(Beginning of Data)
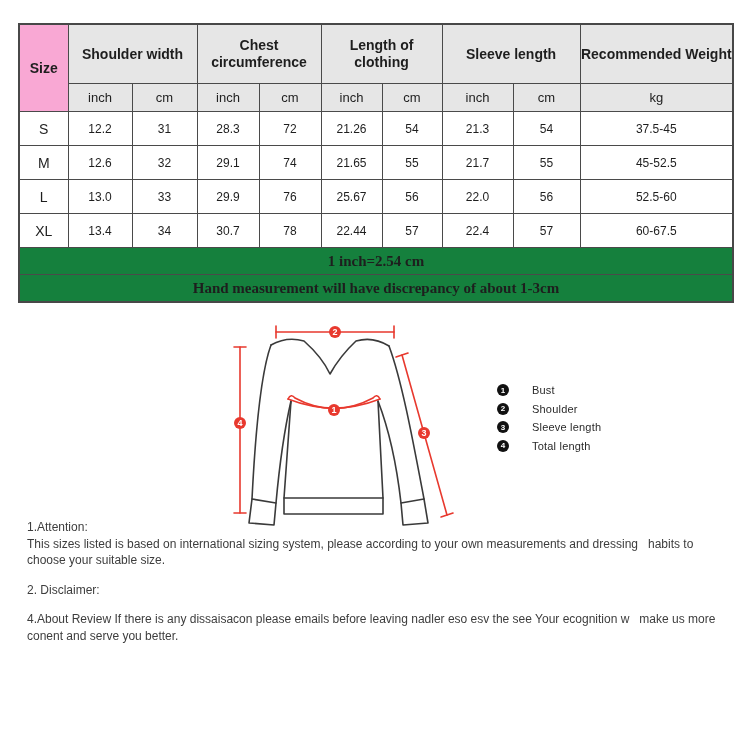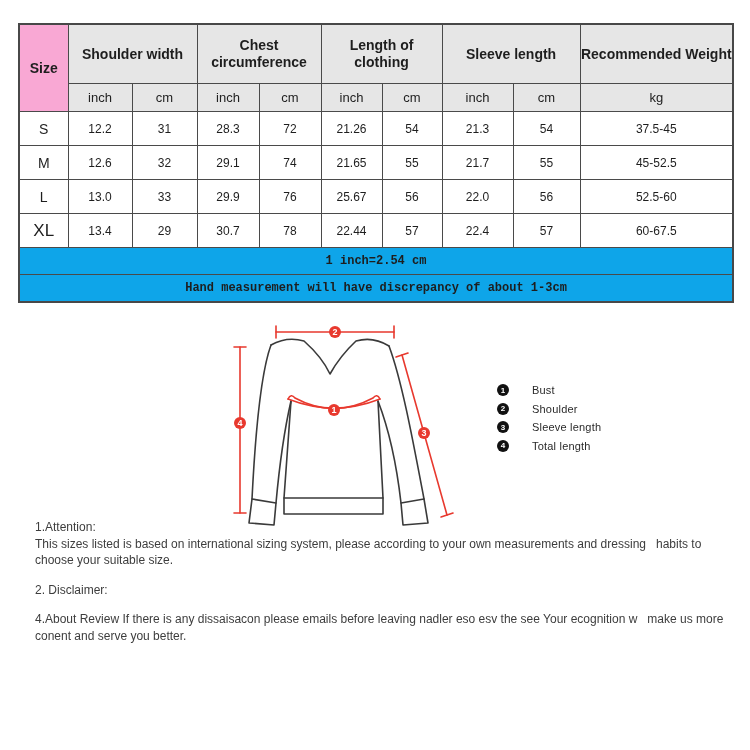--- a/index.html
+++ b/index.html
@@ -110,7 +110,7 @@
         <td class="data">52.5-60</td>
       </tr>
       <tr>
-        <td class="data" style="font-size:17px">XL</td>
+        <td class="data" style="font-size:14px">XL</td>
         <td class="data">13.4</td>
         <td class="data">29</td>
         <td class="data">30.7</td>

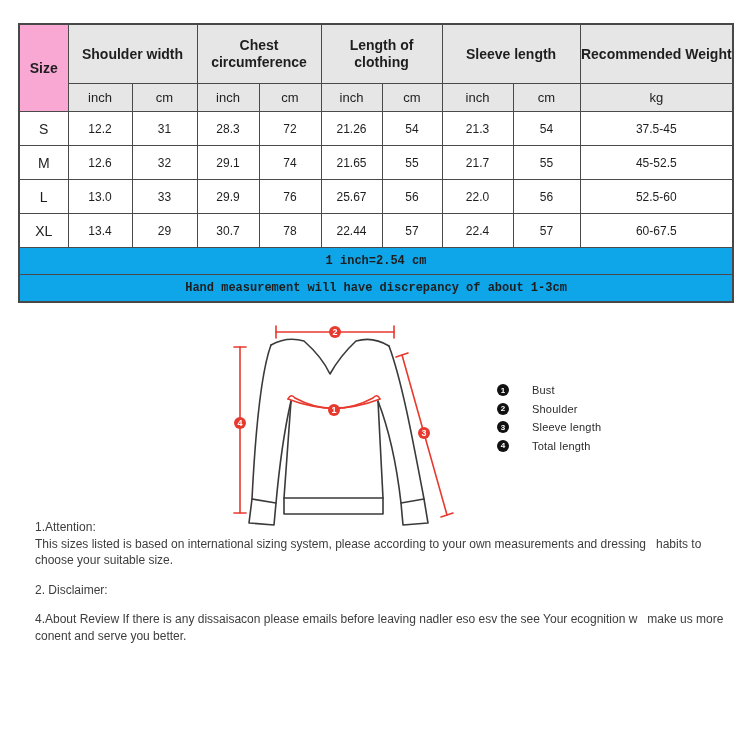--- a/index.html
+++ b/index.html
@@ -112,7 +112,7 @@
       <tr>
         <td class="data" style="font-size:14px">XL</td>
         <td class="data">13.4</td>
-        <td class="data">29</td>
+        <td class="data">34</td>
         <td class="data">30.7</td>
         <td class="data">78</td>
         <td class="data">22.44</td>

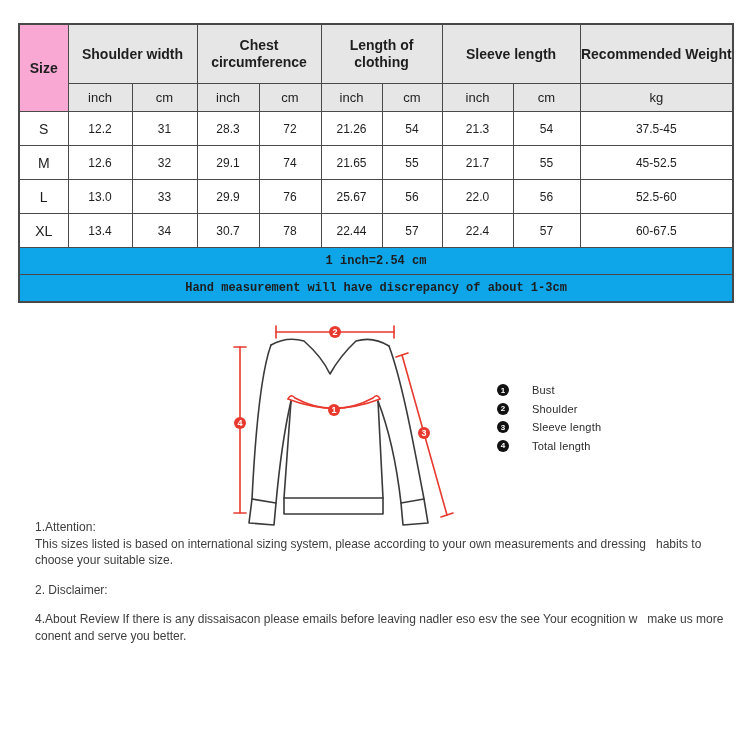--- a/index.html
+++ b/index.html
@@ -16,8 +16,8 @@
   .size-table .size-col{background:#f9a8d4;font-weight:bold;font-size:14px;}
   .size-table .data{height:33px;font-size:12px;background:#ffffff;}
   .size-table .size-cell{font-size:14px;}
-  .size-table .note-row{height:26px;font-family:Liberation Mono, monospace;font-weight:bold;
-              font-size:12px;background:#0ea5e9;}
+  .size-table .note-row{height:26px;font-family:Liberation Serif, serif;font-weight:bold;
+              font-size:15px;background:#15803d;}
 
   
   .sweater-svg{position:absolute;left:216px;top:311px;}

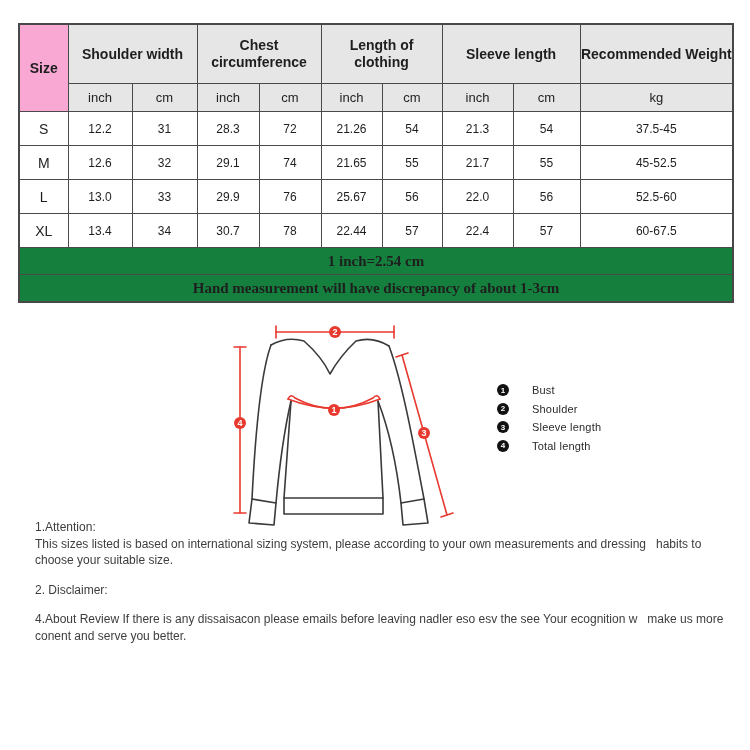--- a/index.html
+++ b/index.html
@@ -31,7 +31,7 @@
   
   .notes{position:absolute;left:27px;top:519px;width:708px;font-size:12px;
          line-height:16.5px;color:#3d3d3d;}
-  .note-section{margin:0 0 13px 8px;}
+  .note-section{margin:0 0 13px 0;}
   .note-title,.note-body{white-space:pre-wrap;}
 </style>
 </head>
(End of Data)
_What to produce_
All lines that contain the word "height" should be copied from the listing.

_Result_
   .size-table .data{height:33px;font-size:12px;background:#ffffff;}
-  .size-table .note-row{height:26px;font-family:Liberation Mono, monospace;font-weight:bold;
+  .size-table .note-row{height:26px;font-family:Liberation Serif, serif;font-weight:bold;
          line-height:16.5px;color:#3d3d3d;}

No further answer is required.